ML-Powered Document Understanding Solution
We didn't just tweak the approach to document understanding—we reimagined it. Our ML solution went beyond OCR with advanced features.
Story behind
Fintech platforms adopt AI not because it's trendy, but because it genuinely improves the user experience. Our client Flexidea recognized that traditional manual data entry is not only hard work but also prone to mistakes. Invoices are complex and require careful handling of various details like invoice numbers, company names, dates, and account numbers. This prompted our machine learning (ML) engineers to develop an efficient auto-fill model for invoices.
Example
Extract desired text fields from photos and scans of unstructured invoices in various languages.
Goal
Flexidea's objective was to create a solution for auto-filling invoice details from documents uploaded to their servers. The solution needed to process invoices in various formats and handle multiple languages, primarily Latvian and English. Here’s what they had:
- 7498 PDFs: 5343 readable, 2155 non-readable or image-wrapped PDFs
- 1938 Images: JPEG, PNG, BMP, and TIFF formats
- 168 other types: XLS/XLSX, e-doc, DOC/DOCX, etc.
Out of the total 9604 documents, nearly half (4093) required data extraction due to being image-based or poorly scanned. The system had to focus on extracting invoice information from raw texts and setting up a tool to extract texts from images and non-readable PDFs.
Challenges
Normally businesses would try to solve a task like this with Optical Character Recognition (OCR). Most available solutions for data extraction are OCR-based.
However, while OCR can extract text, it’s unable to understand the structure or categorize fields like invoice numbers or dates. This leads to inaccuracies and constant manual corrections. OCR also struggles with multi-language documents and poor-quality images.
This is why we decided to take the document understanding approach rather than mere text recognition. Still, this path posed its own challenges:
System performance
Dependent on the quality of existing language models. Future improvements may require training larger models.
Inference speed
Varies based on document size, model architecture, and infrastructure. Real-time speed isn't guaranteed but should be within a few minutes per document.
Multiple languages
Handling documents with multiple languages can reduce model performance.
Document quality
Blurry or poorly lit photos, or damaged invoices, may impact performance..
Tensorway’s solution
We didn't just tweak the approach to document understanding—we reimagined it. Our ML solution went beyond OCR with advanced features:
Grasping invoice structure
Using Named Entity Recognition (NER), our model pinpointed specific data fields like invoice numbers and company names with high accuracy.
Mastering Latvian
We crafted a specialized NER model for Latvian invoices, tackling the nuances of grammar and vocabulary head-on.
Ready for more languages
Our solution is built to scale, allowing Flexidea to expand its reach internationally.
Cutting errors,
boosting speed
Automation drastically reduced human errors and sped up processing.
By incorporating feedback from both model outputs and user modifications, we refined Flexidea’s invoice auto-filling model. We addressed complexities like handling documents in multiple languages or processing poor-quality inputs, enhancing our system's performance.

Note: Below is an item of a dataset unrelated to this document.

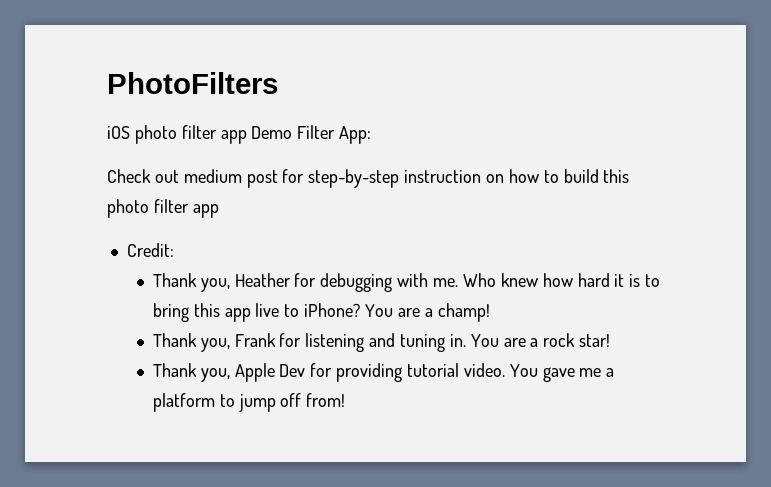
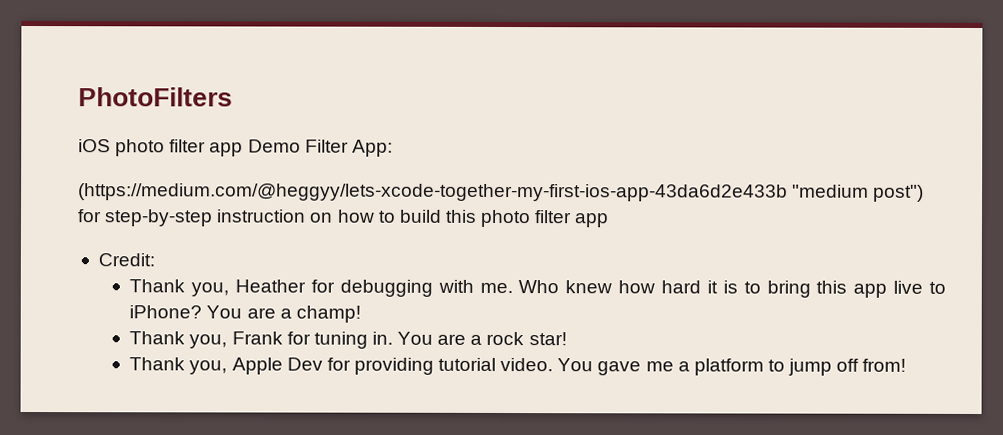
[107,169,278,188] Check out medium post -> [78,183,925,202] (https://medium.com/@heggyy/lets-xcode-together-my-first-ios-app-43da6d2e433b "medium post")
[305,333,396,352] listening and -> (311, 338) none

Highlight: The Latvian language model
One of the standout achievements was the development of a specialized model for the Latvian language. While AI models for widely spoken languages are prevalent:
We identified a gap in the market for Latvian linguistic processing.
Developing a model for such a specific language required intensive data training and localization efforts.

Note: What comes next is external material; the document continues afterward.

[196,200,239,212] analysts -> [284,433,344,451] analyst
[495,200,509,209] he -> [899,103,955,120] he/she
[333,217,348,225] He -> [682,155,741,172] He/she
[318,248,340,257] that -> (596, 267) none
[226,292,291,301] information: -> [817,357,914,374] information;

Our success in this area exemplifies our commitment to addressing diverse market needs, even niche ones like invoice financing software.
As a result...
Our solution doesn't just crunch data; it saves the time and effort required when manually filling invoices. Flexidea's employees can now focus on higher-value tasks, creating a more efficient and productive work environment. Improved accuracy means smoother client experiences and a stronger reputation for reliability.
With this approach, Flexidea can look forward to further innovations, reaching more markets, and continuously simplifying financial processes for clients globally.
Effortless data input
Users simply upload any invoice format, and our AI handles the rest, slashing manual effort and processing time.
Precision data identification
Tensorway’s advanced document understanding ensures accurate extraction of crucial fields, even in complex layouts or Latvian documents.
Efficiency & accuracy
Automation cuts down errors and operational costs, leading to faster processing times.
Project team, steps, and timeline
Team
Extracting raw texts & creating training data
Tuning and training the NER model
Improving the NER model and selecting the best architecture
Building & deploying service
Other possible
applications
Tensorway’s document understanding solution isn't just for fintech; it has a broad range of applications across industries.
Healthcare
Streamline the management of patient records, insurance claims, and billing
Legal sector
Automate the review and categorization of contracts, legal documents, and case files.
Education institutions
Handle student records, admissions documents, and administrative paperwork more efficiently.
Nonprofits
Automate the processing of donations, grants, and expense reports, ensuring accurate record-keeping and freeing up valuable time for mission-critical tasks.
Retail and eCommerce
Simplify the management of invoices, purchase orders, and shipping documents.